— Provided entries —
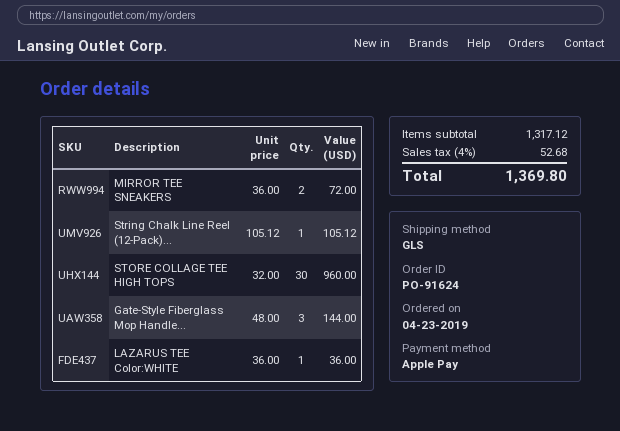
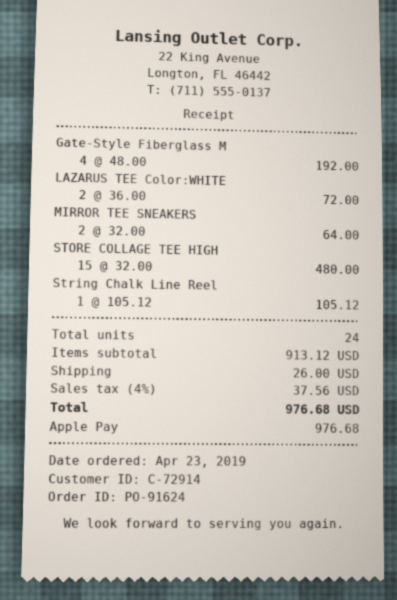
MIRROR TEE SNEAKERS: 2 x 36.00 = 72.00 -> 2 x 32.00 = 64.00
STORE COLLAGE TEE HIGH TOPS: 30 x 32.00 = 960.00 -> 15 x 32.00 = 480.00
Gate-Style Fiberglass Mop Handle...: 3 x 48.00 = 144.00 -> 4 x 48.00 = 192.00
LAZARUS TEE Color:WHITE: 1 x 36.00 = 36.00 -> 2 x 36.00 = 72.00
subtotal: 1317.12 -> 913.12
shipping: none -> 26.00
tax: 4% = 52.68 -> 4% = 37.56
total: 1369.80 -> 976.68

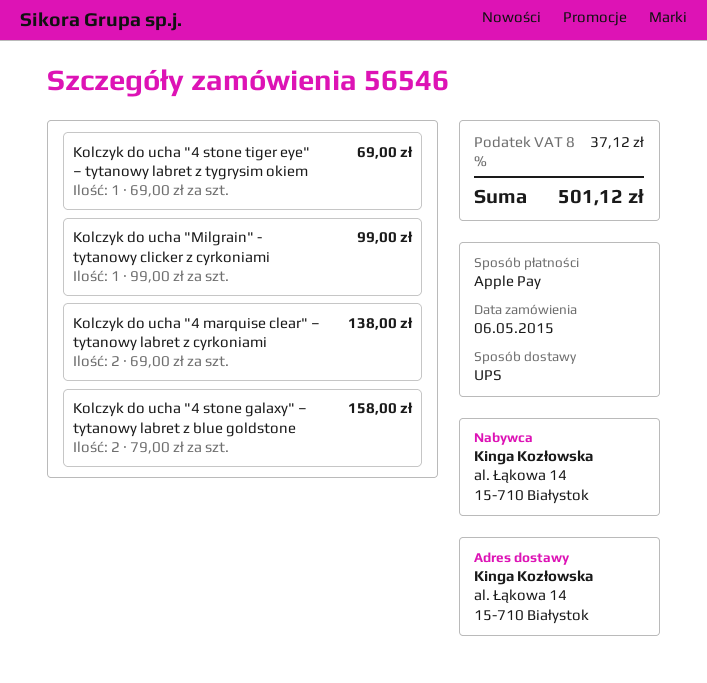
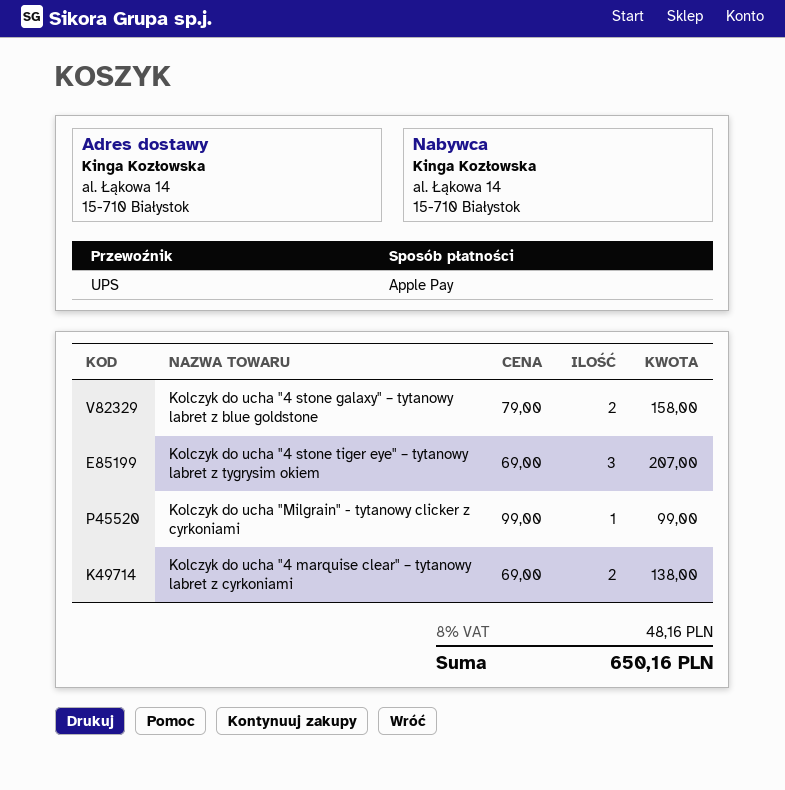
Kolczyk do ucha "4 stone tiger eye" – tytanowy labret z tygrysim okiem: 1 x 69.00 = 69.00 -> 3 x 69.00 = 207.00
tax: 8% = 37.12 -> 8% = 48.16
total: 501.12 -> 650.16

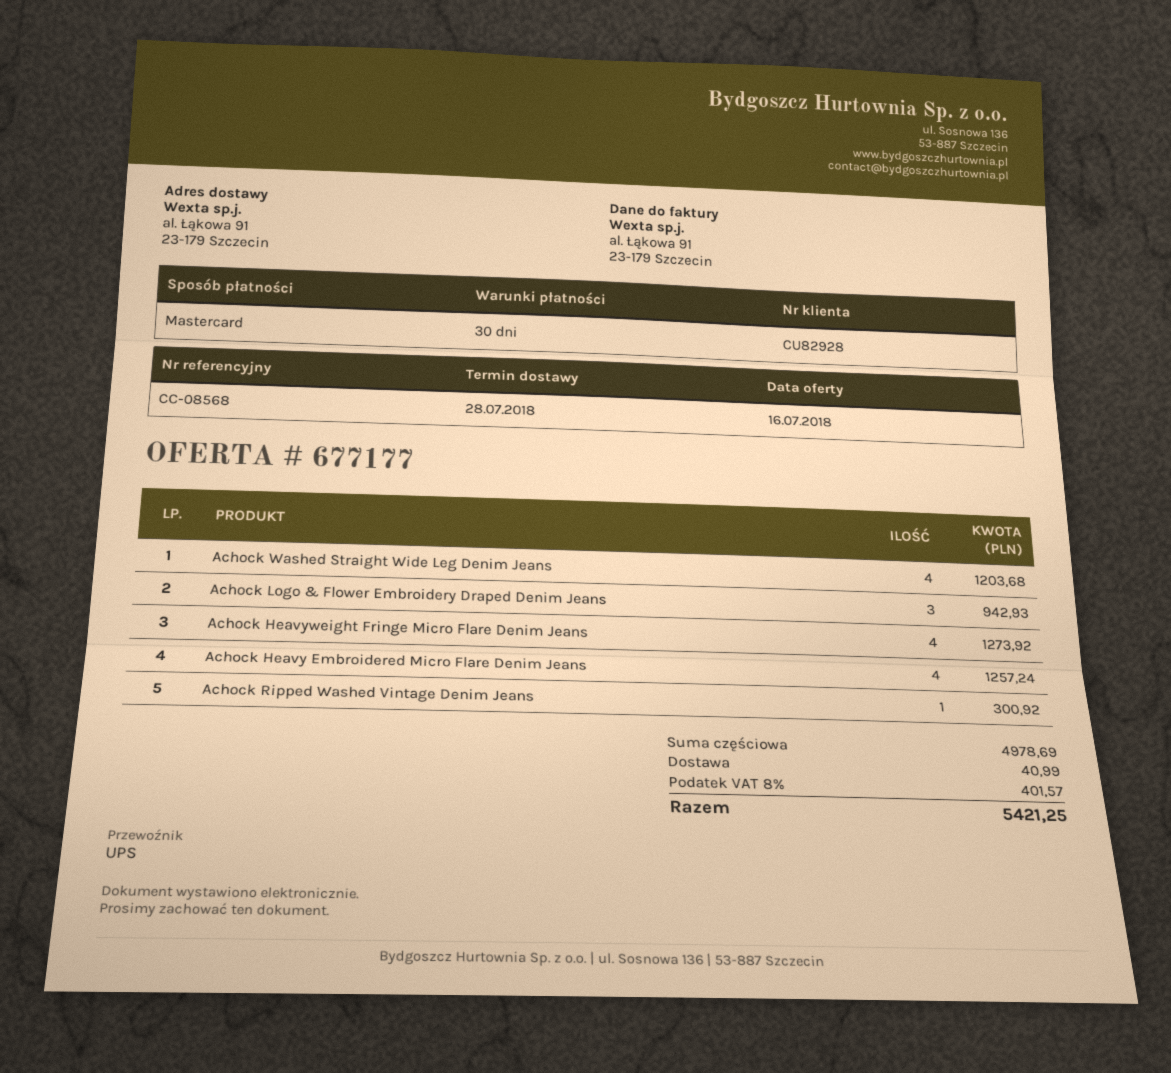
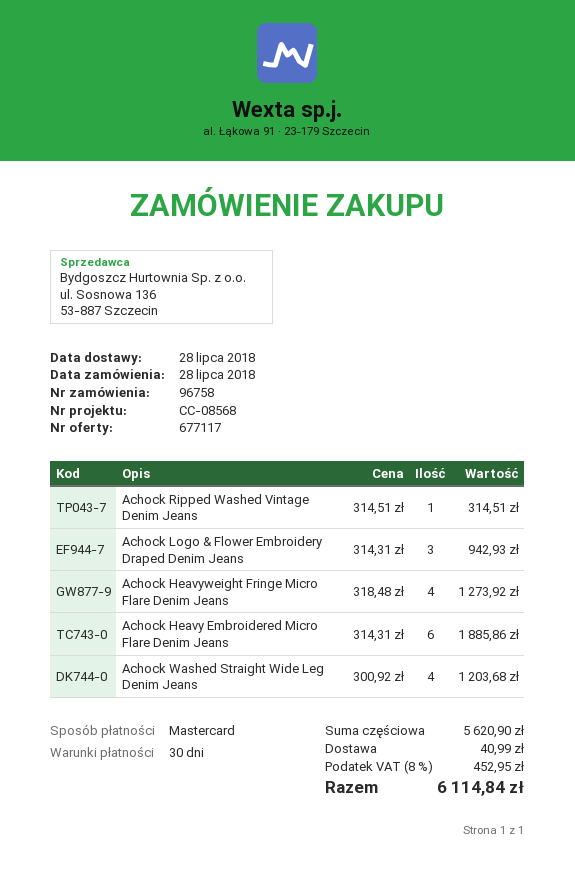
quote number: 677177 -> 677117
Achock Heavy Embroidered Micro Flare Denim Jeans: 4 for 1257.24 -> 6 for 1885.86
Achock Ripped Washed Vintage Denim Jeans: 1 for 300.92 -> 1 for 314.51
subtotal: 4978.69 -> 5620.90
tax: 8% = 401.57 -> 8% = 452.95
total: 5421.25 -> 6114.84

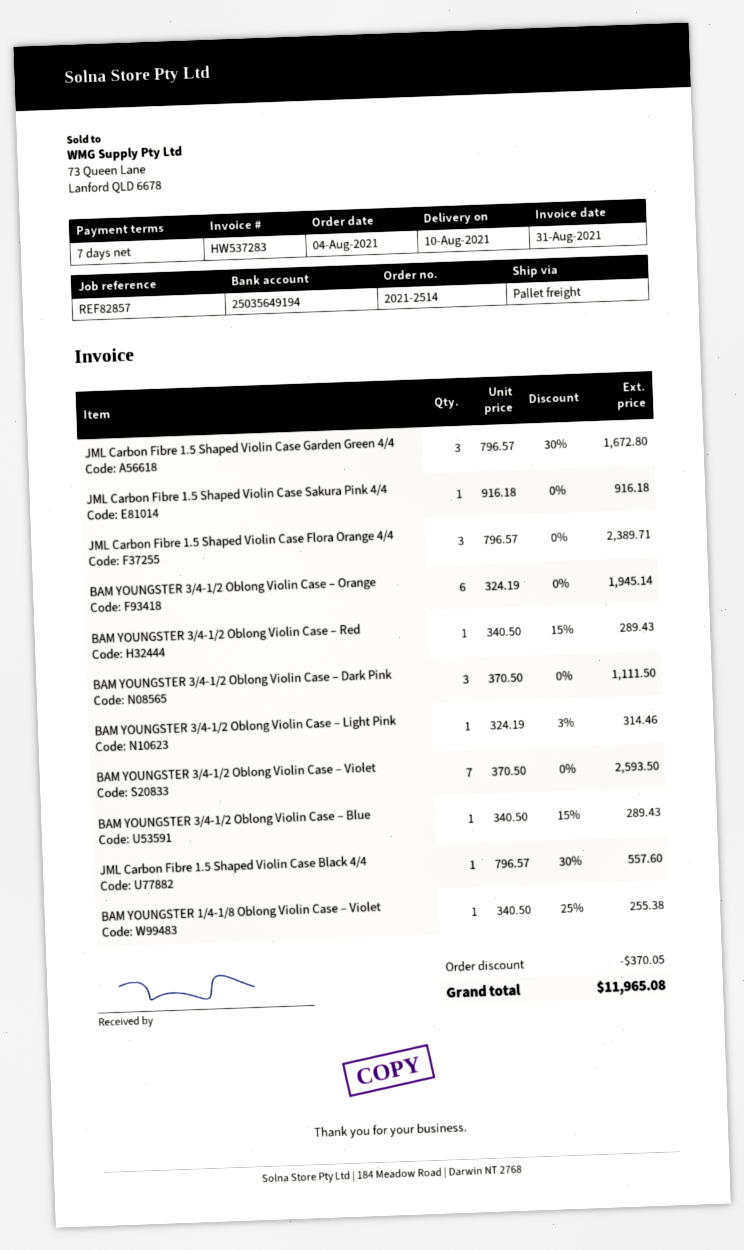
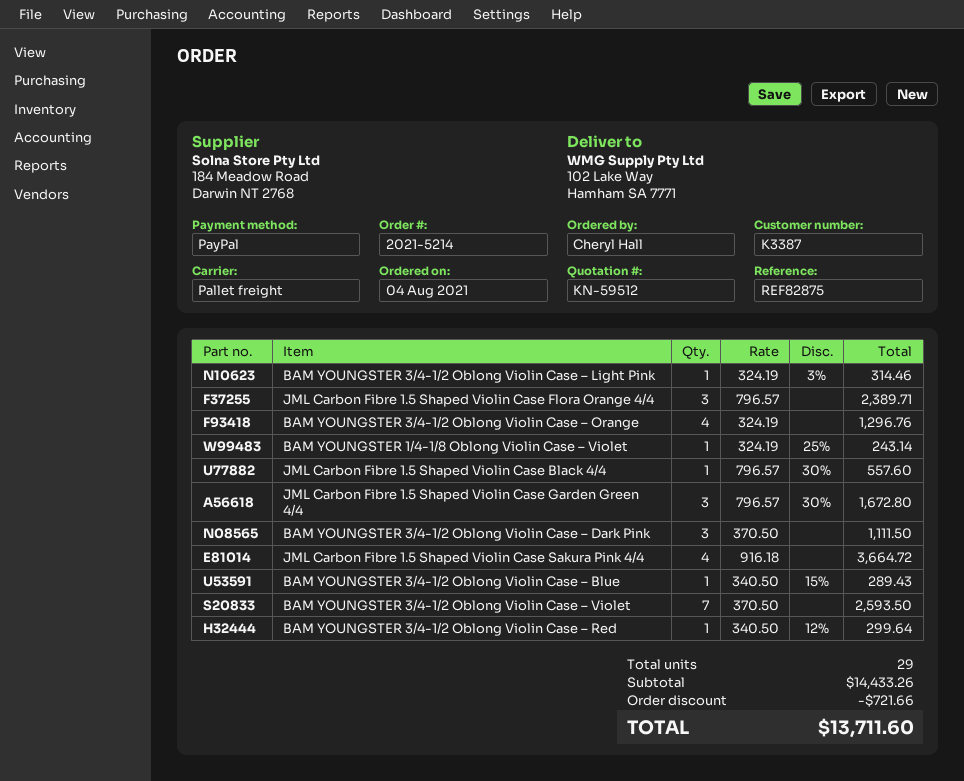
order number: 2021-2514 -> 2021-5214
reference: REF82857 -> REF82875
JML Carbon Fibre 1.5 Shaped Violin Case Sakura Pink 4/4: 1 x 916.18 = 916.18 -> 4 x 916.18 = 3664.72
BAM YOUNGSTER 3/4-1/2 Oblong Violin Case – Orange: 6 x 324.19 = 1945.14 -> 4 x 324.19 = 1296.76
BAM YOUNGSTER 3/4-1/2 Oblong Violin Case – Red: 1 x 340.50 - 15% = 289.43 -> 1 x 340.50 - 12% = 299.64
BAM YOUNGSTER 1/4-1/8 Oblong Violin Case – Violet: 1 x 340.50 - 25% = 255.38 -> 1 x 324.19 - 25% = 243.14
discount: 370.05 -> 721.66
total: 11965.08 -> 13711.60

— Directions —
Start with the line with "total: 1369.80 -> 976.68" in the listing above and stop after the line with "subtotal: 4978.69 -> 5620.90". Write out exactly the lines in that stretch and no others, without pictures.

— Answer section —
total: 1369.80 -> 976.68

Kolczyk do ucha "4 stone tiger eye" – tytanowy labret z tygrysim okiem: 1 x 69.00 = 69.00 -> 3 x 69.00 = 207.00
tax: 8% = 37.12 -> 8% = 48.16
total: 501.12 -> 650.16

quote number: 677177 -> 677117
Achock Heavy Embroidered Micro Flare Denim Jeans: 4 for 1257.24 -> 6 for 1885.86
Achock Ripped Washed Vintage Denim Jeans: 1 for 300.92 -> 1 for 314.51
subtotal: 4978.69 -> 5620.90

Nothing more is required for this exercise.